Fiona Togher BSc (Hons) MRICS, Partner at at Hamilton Darcey looks at responsibilities and considerations when instructing a contractor.

As a firm of Chartered Surveyors, the health and safety aspect of our day-to-day activities, sites, clients and our advice is a constant.

We actively follow the RICS Guidance Note: Surveying safely: Health and Safety Principles for Property Professionals (2nd Edition, November 2018). This guidance note provides advice to RICS members and other professionals who are involved with the property industry. It also clarifies that health and safety responsibilities extend to everyone involved in a project. In this article we will specifically look at responsibilities and considerations when instructing a contractor.

Who is responsible?

It should never be assumed that someone else will take responsibility. The landlord, the property owner, the tenant and the managing agent all have an obligation to ensure the planning for works to a property, the relevant information and site conditions in which the contractor is expected to work, are suitable.

What are your responsibilities when instructing a contractor?

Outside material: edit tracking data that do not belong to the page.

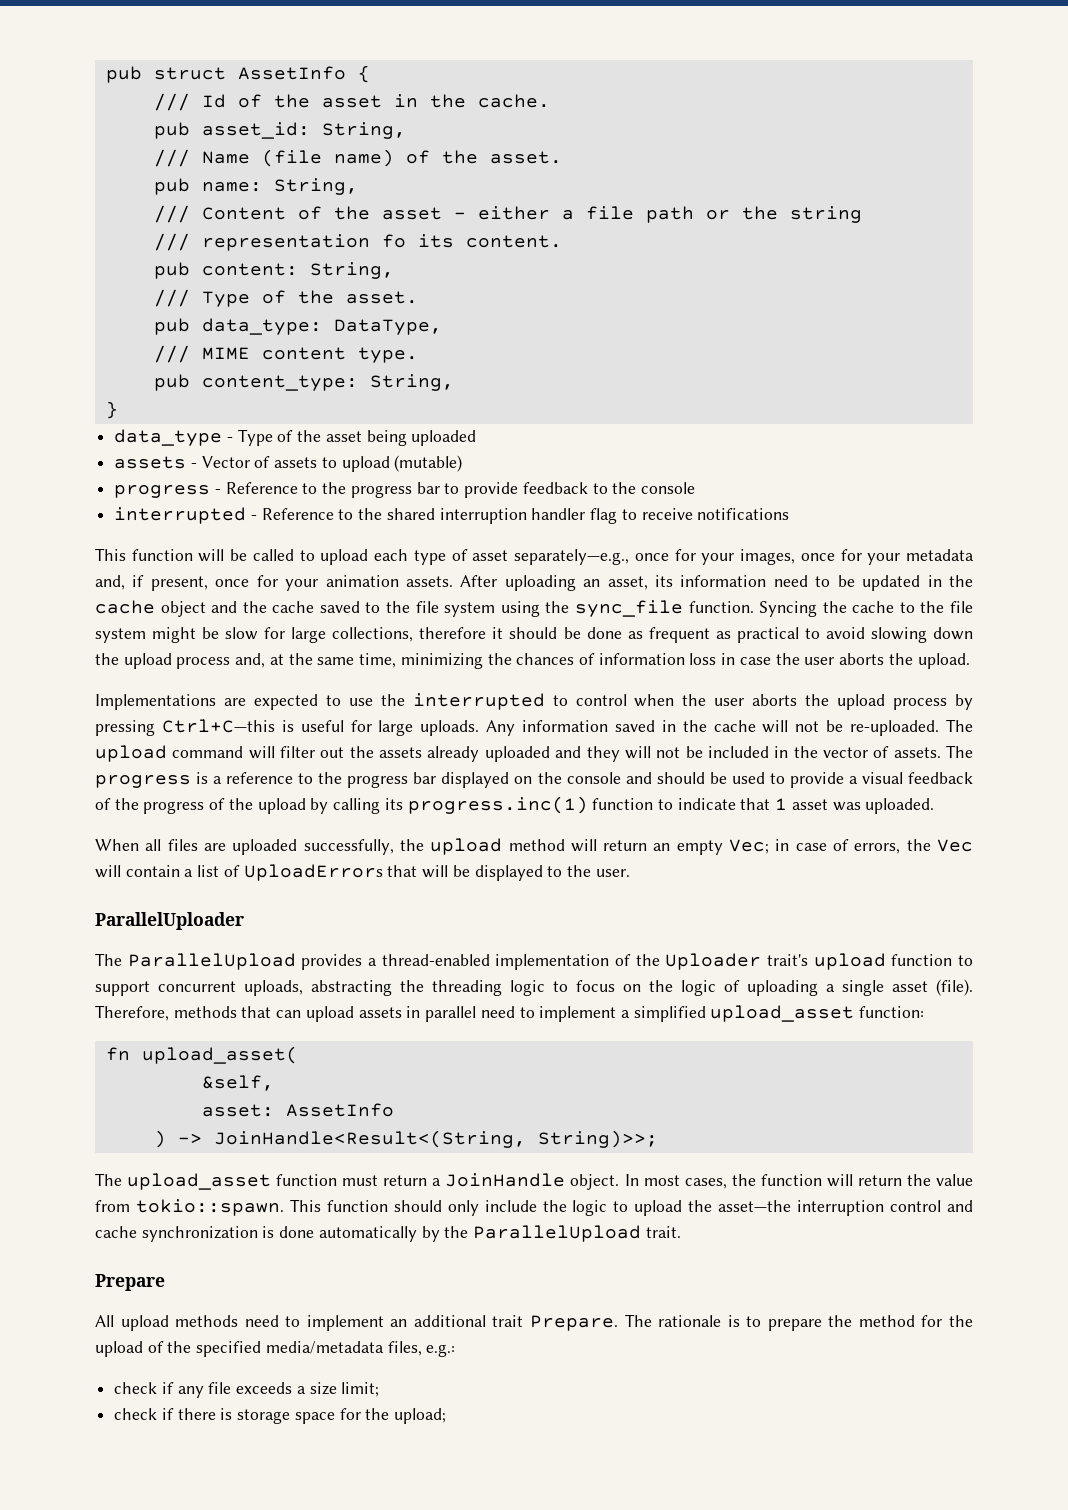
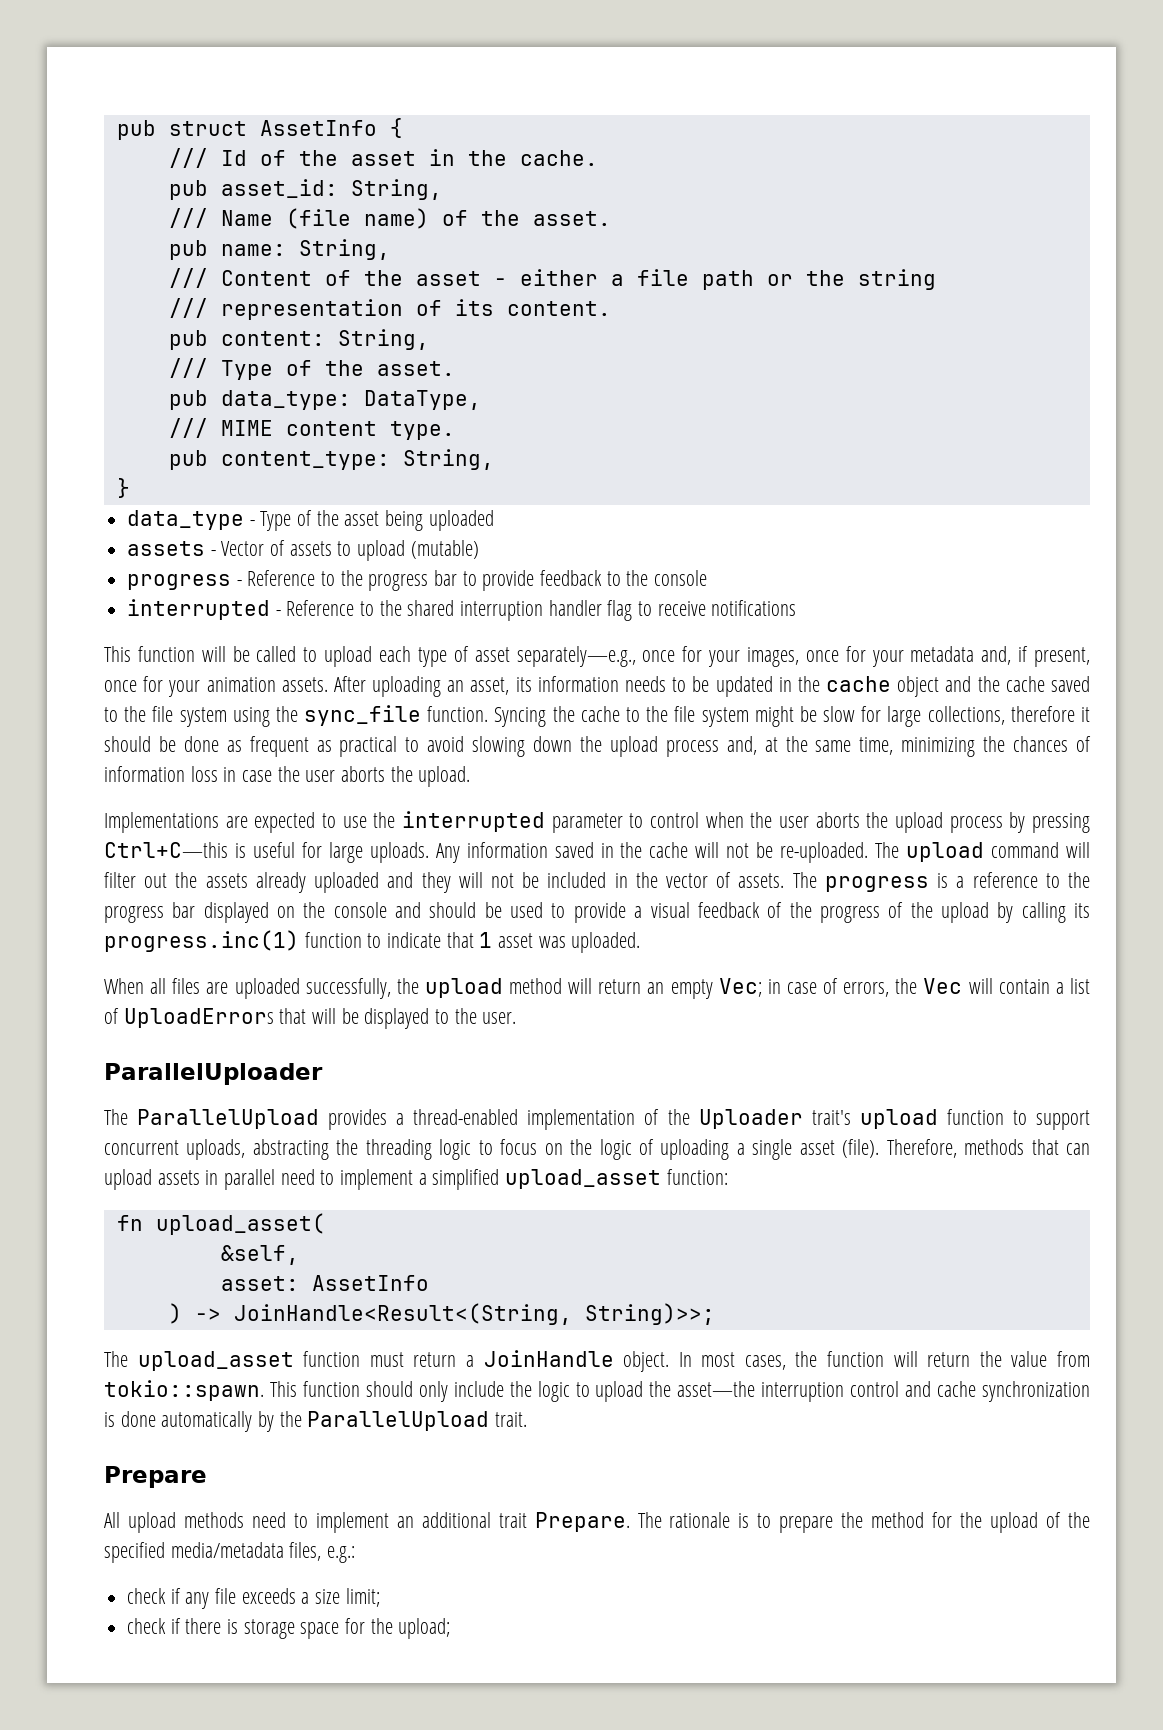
- /// representation fo its content.
+ /// representation of its content.
- After uploading an asset, its information need to be updated in the cache object and the cache saved to the file system using the sync_file function.
+ After uploading an asset, its information needs to be updated in the cache object and the cache saved to the file system using the sync_file function.
- Implementations are expected to use the interrupted to control when the user aborts the upload process by pressing Ctrl+C—this is useful for large uploads.
+ Implementations are expected to use the interrupted parameter to control when the user aborts the upload process by pressing Ctrl+C—this is useful for large uploads.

The person instructing the contractor has a duty to do the following:

  • Think carefully about what the work will involve. Does the work need to be tendered or is it a straightforward maintenance job?
  • Ensure that the contractor undertaking the work has the skills, knowledge and experience to carry out the works. At Hamilton Darcey LLP we carry out due diligence on contractors at pre-tender stage to ensure the contractor is the right person/company for the specific job. This includes checking if a contractors’ insurance is the correct level and up-to-date, checking if they are part of a relevant professional body and requesting references.
  • Provide any relevant information about the property to the contractor before work starts. This can include:
  • Site/access restrictions;
  • Asbestos reports/surveys (it is often overlooked that many materials, including artex, pipe lagging, adhesives, tiling etc. can all contain asbestos).

What other information should you request from contractors?

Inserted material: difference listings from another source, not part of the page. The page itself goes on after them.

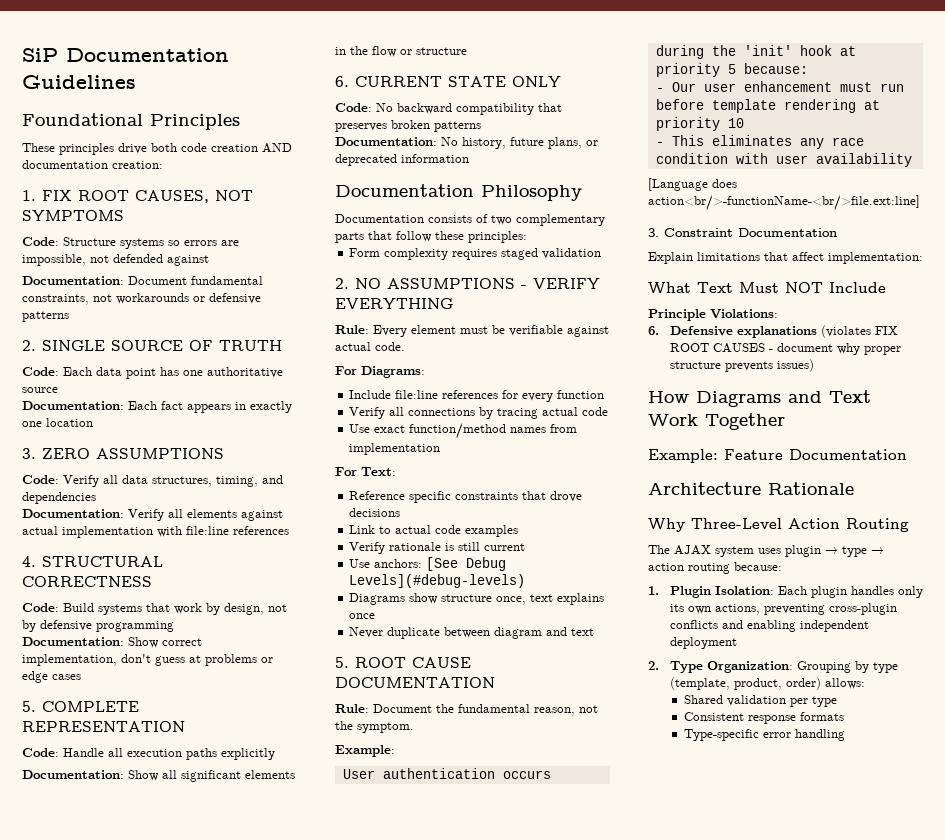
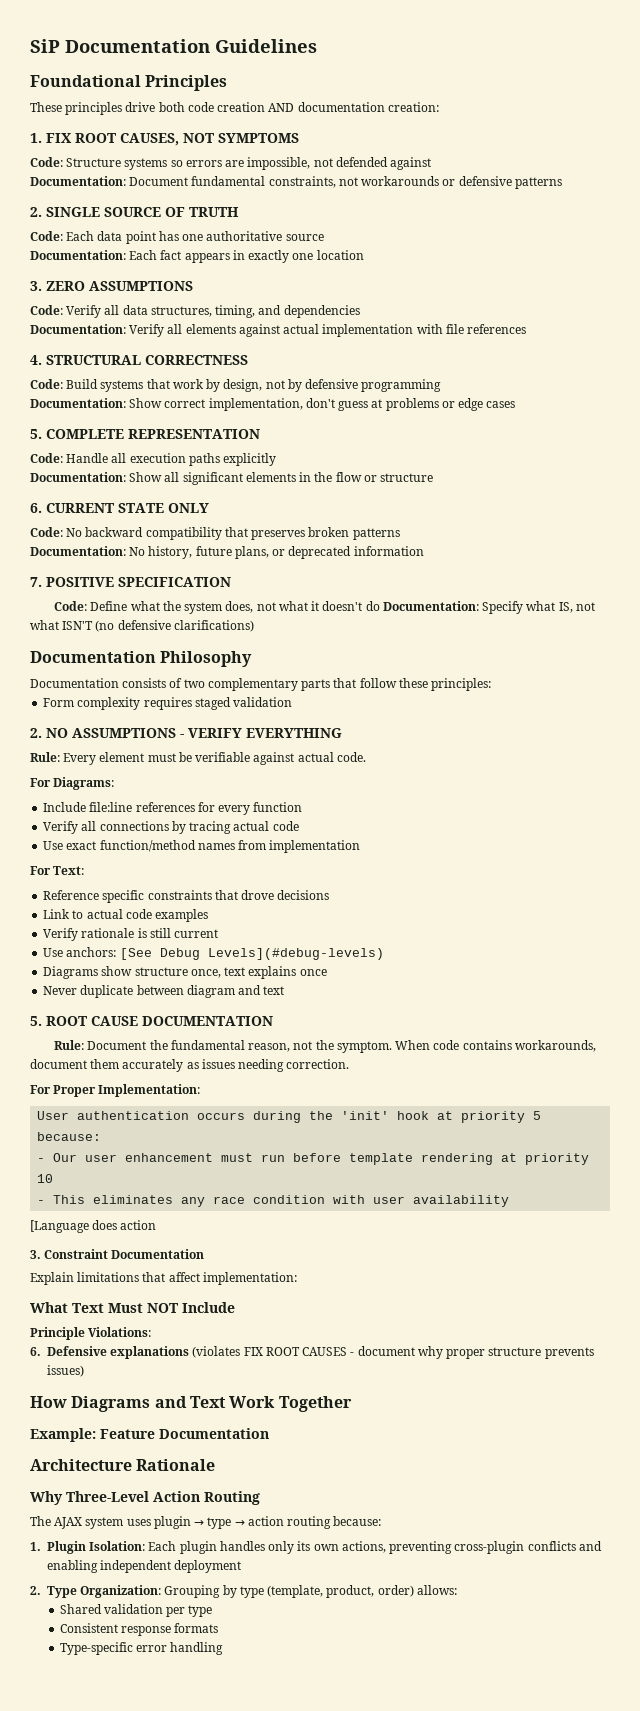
- Documentation: Verify all elements against actual implementation with file:line references
+ Documentation: Verify all elements against actual implementation with file references
+ 7. POSITIVE SPECIFICATION
+ Code: Define what the system does, not what it doesn't do Documentation: Specify what IS, not what ISN'T (no defensive clarifications)
- Rule: Document the fundamental reason, not the symptom.
- Example:
+ Rule: Document the fundamental reason, not the symptom. When code contains workarounds, document them accurately as issues needing correction.
+ For Proper Implementation:
- [Language does action<br/>-functionName-<br/>file.ext:line]
+ [Language does action

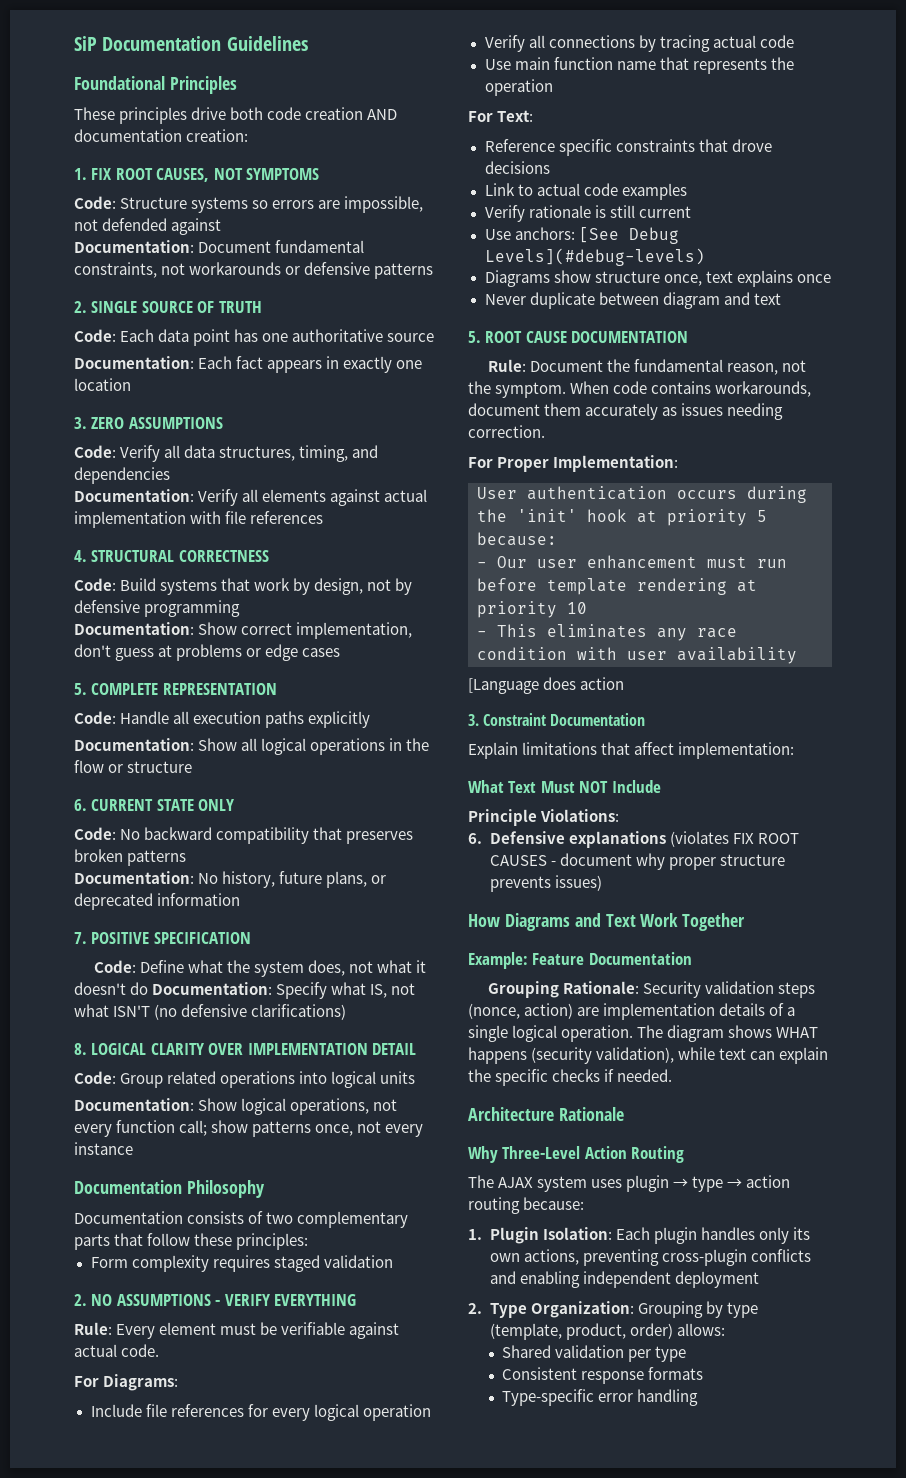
- Documentation: Show all significant elements in the flow or structure
+ Documentation: Show all logical operations in the flow or structure
+ 8. LOGICAL CLARITY OVER IMPLEMENTATION DETAIL
+ Code: Group related operations into logical units
+ Documentation: Show logical operations, not every function call; show patterns once, not every instance
- Include file:line references for every function
+ Include file references for every logical operation
- Use exact function/method names from implementation
+ Use main function name that represents the operation
+ Grouping Rationale: Security validation steps (nonce, action) are implementation details of a single logical operation. The diagram shows WHAT happens (security validation), while text can explain the specific checks if needed.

Before instructing works you should request a risk assessment and method statement or both (often known as RAMS). It is important to thoroughly review and scrutinise these as they should be specified to each and every job. Well thought out and presented RAMS will indicate that the contractor has carefully considered the health and safety issues and has a good understanding of the complexities of carrying out the works.

They should include at least the following items:

  • The safety of and interaction with tenants/occupiers
  • Site security
  • Reporting of accidents
  • Disposal of waste arrangements
  • Emergency arrangements
  • Hours of work
  • Maintaining fire escape routes
  • Minimising noise, dust and exposure to hazardous materials
  • Storage of materials

Once the works are complete, it is prudent to review the works undertaken with the contractor in order to establish if lessons can be learned from the instruction. Health and Safety is not simply a tick box exercise but is a process that is constantly seeking improvement and it is important to be able to reflect and implement any of the lessons learned.

For every instruction, always ask for a full breakdown of the quotation to ensure H&S has not been compromised to be awarded the contract.